A Message to 2020 Graduates

CANR Dean Ron Hendrick offers congratulations to the 2020 class.

CANR Dean Ron Hendrick
CANR Dean Ron Hendrick

Dear Class of 2020,

It wasn’t supposed to end like this.

The sudden switch from learning in the classroom, in the lab and in the field, to learning remotely and online. You and your professors, working to adapt to this new way of doing things literally on a moment’s notice. All while we were away from campus and each other.

Those of you who defended your theses and dissertations did so without your advisory committee and lab- or officemates, at least in the sense that we usually think of people being “present.” 

None of us are on campus to see the spring transformation from gray to green; something we always looked forward to after a typical Michigan winter.

And we won’t be together this weekend at the Breslin Center to celebrate your accomplishments with your friends and families. I look forward to our online celebration in a few weeks, but it just won’t feel the same without being there in-person.

Let’s not pretend otherwise: this is an unsatisfying and unsettling end to your time at MSU, and the four years that many of you and I began together.

My first orientation and convocation coincided with your arrival here as first-year students, and we have experienced many things together since then.   

We’ve experienced some highs and lows together following Spartan athletics these past four years, some on the field and some off. There were other high and lows, as well.

Having experienced the Nassar crisis together, we see the color teal and all it represents in a whole new light.

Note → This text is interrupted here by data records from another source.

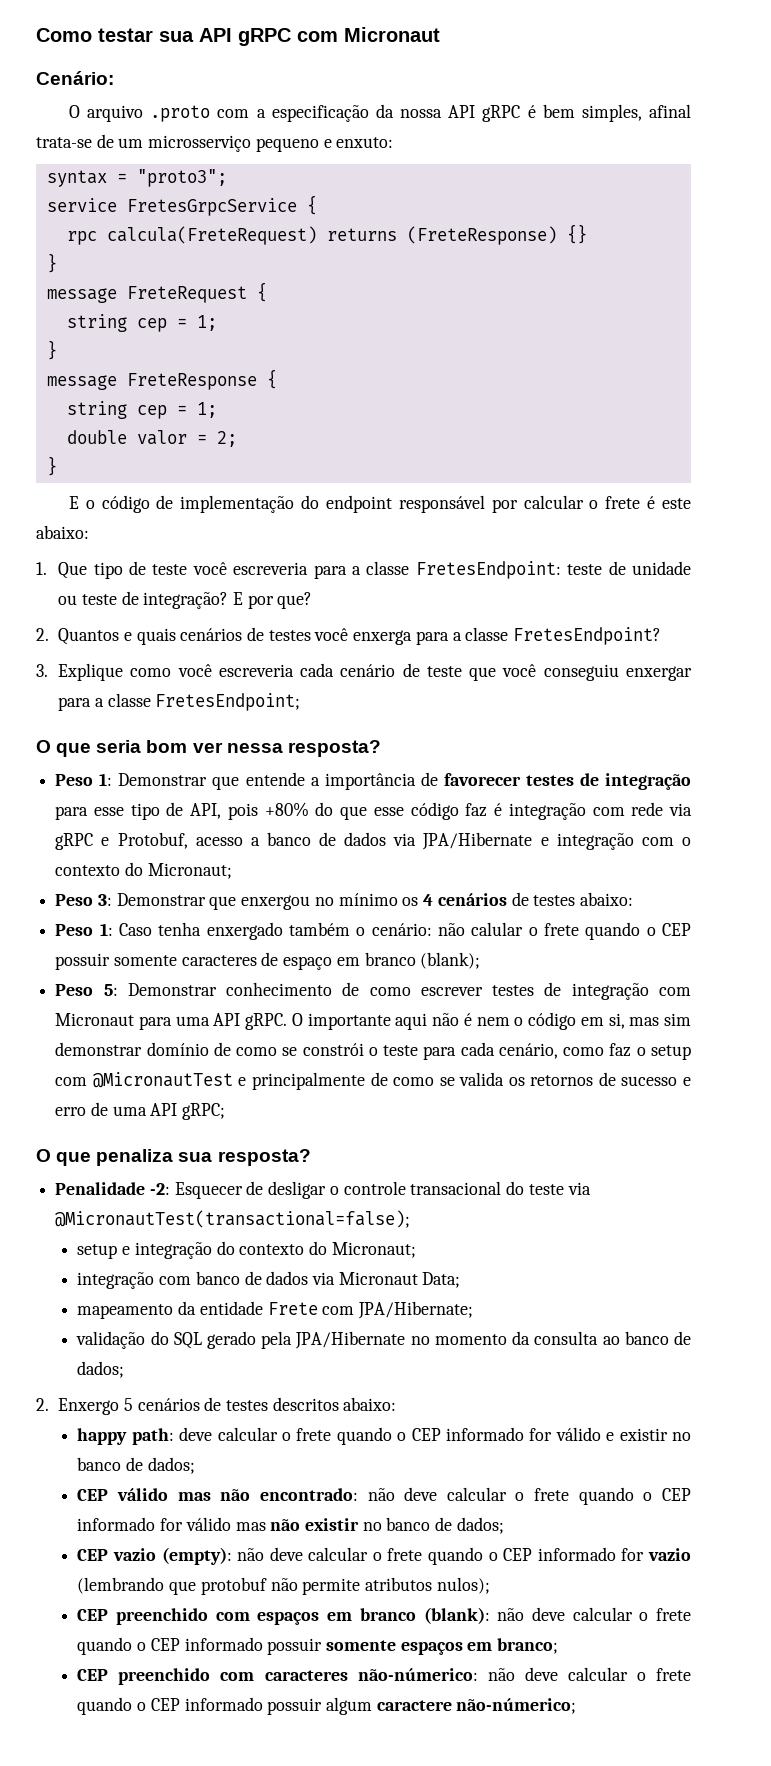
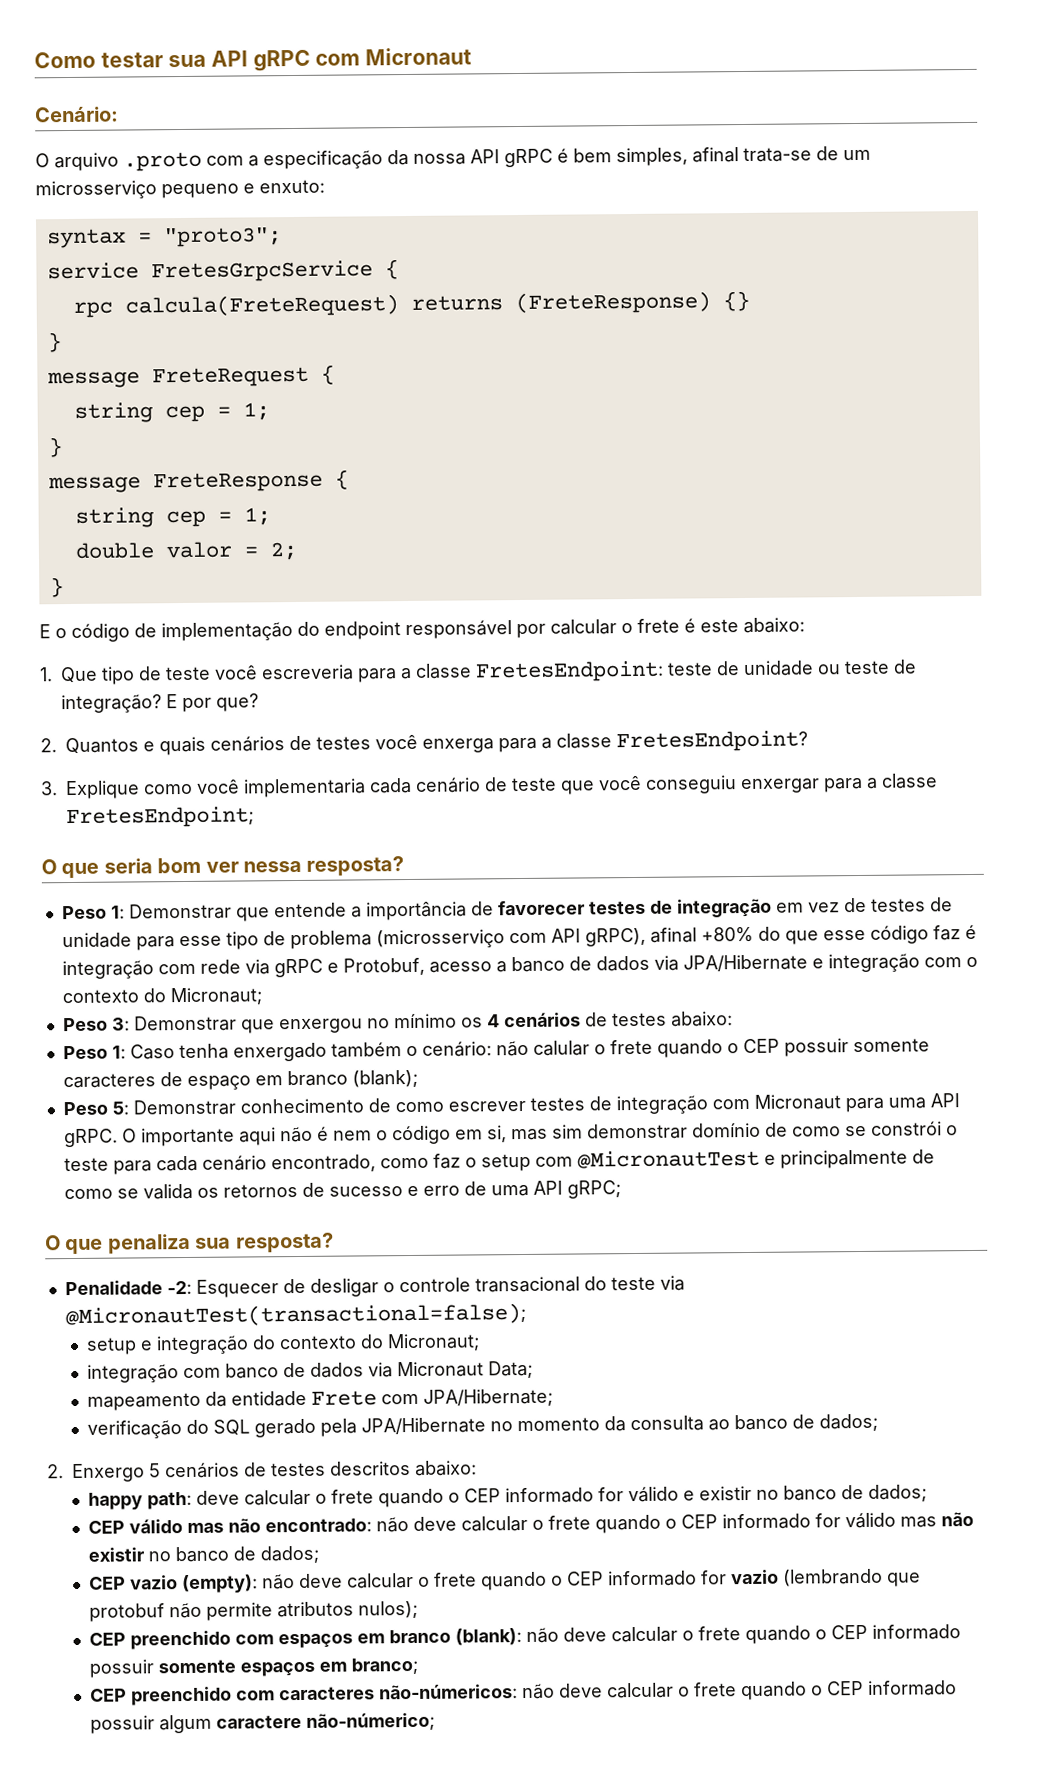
[218,664,294,677] escreveria -> [243,778,366,798] implementaria
[55,802,258,820] para esse tipo de API, pois -> [775,897,953,913] [61,927,697,951] em vez de testes de unidade para esse tipo de problema (microsserviço com API gRPC), afinal
[498,1043,558,1059] cenário, -> [201,1154,376,1173] cenário encontrado,
[76,1331,146,1349] validação -> [86,1420,182,1439] verificação
[357,1668,478,1681] não-númerico: -> [378,1684,518,1700] não-númericos:

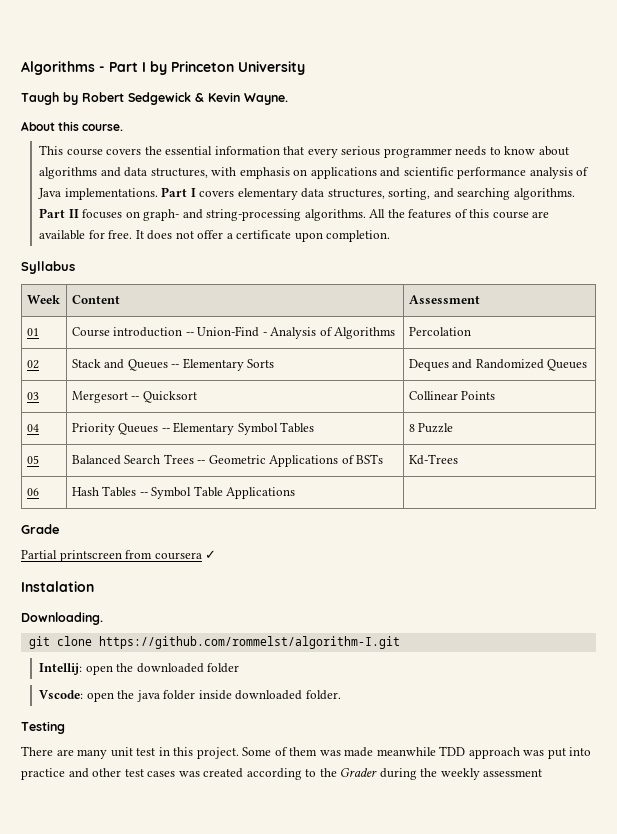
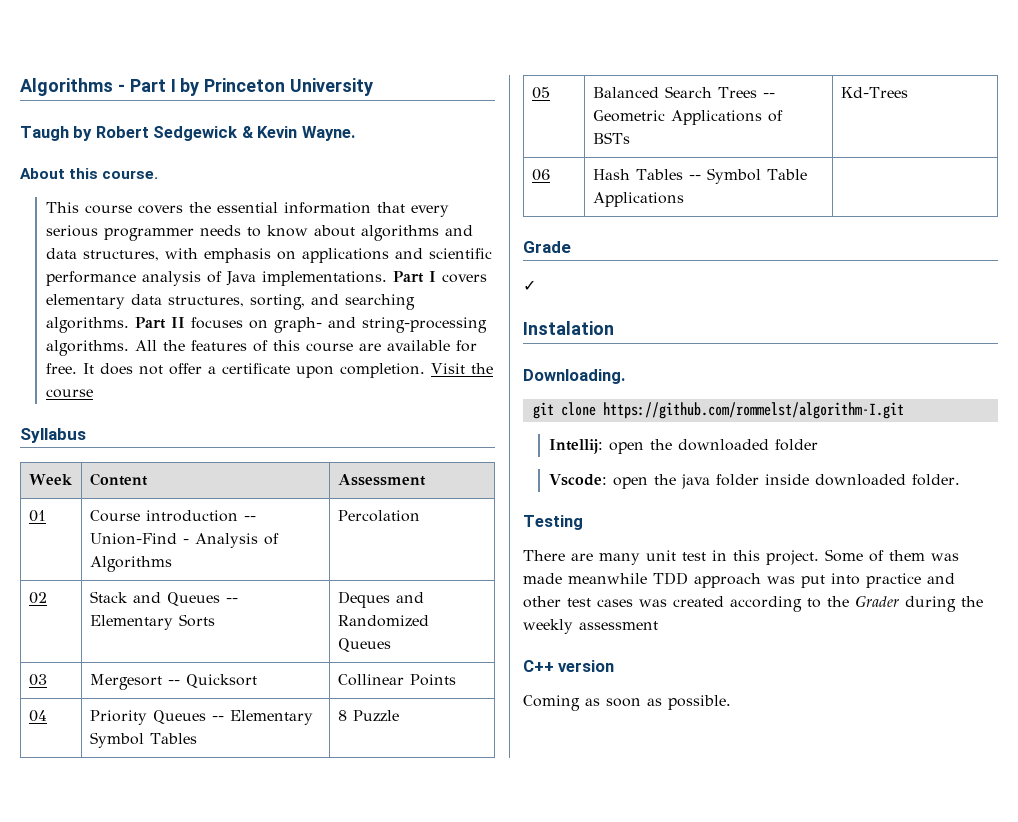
(391, 236) none -> [431,363,494,374] [46,389,94,398] Visit the course
[21,550,202,562] Partial printscreen from coursera -> (571, 247) none
(543, 773) none -> [523,660,615,672] [523,695,731,711] // C++ version // Coming as soon as possible.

We’ve watched decrepit old buildings come down along Grand River and Michigan Avenue, as new high-rise apartments went up.

We all know what “FRIB” stands for, even if we don’t all know what a rare isotope beam is.

And now this virus. We’re experiencing it simultaneously, but definitely not together. It’s upended our very existence, and consequently how we will end our time together.

You’re heading out into a world made more uncertain by the COVID19 virus, and I’ll be returning – whether in person or virtually – to a campus still adapting to its impacts.

Our new world is uncertain, but not bleak. It will take time, longer in some areas and more quickly in others, but our world will adapt. Businesses, the health system, the food system, governments, and the rest will recover. But the world will need people like you in order to do so.

Our interior and exterior spaces will need to look and function differently from now on. You’re trained for that. Our food system needs to be made more resilient, from farm to fork and everything in between. You’re trained for that, too.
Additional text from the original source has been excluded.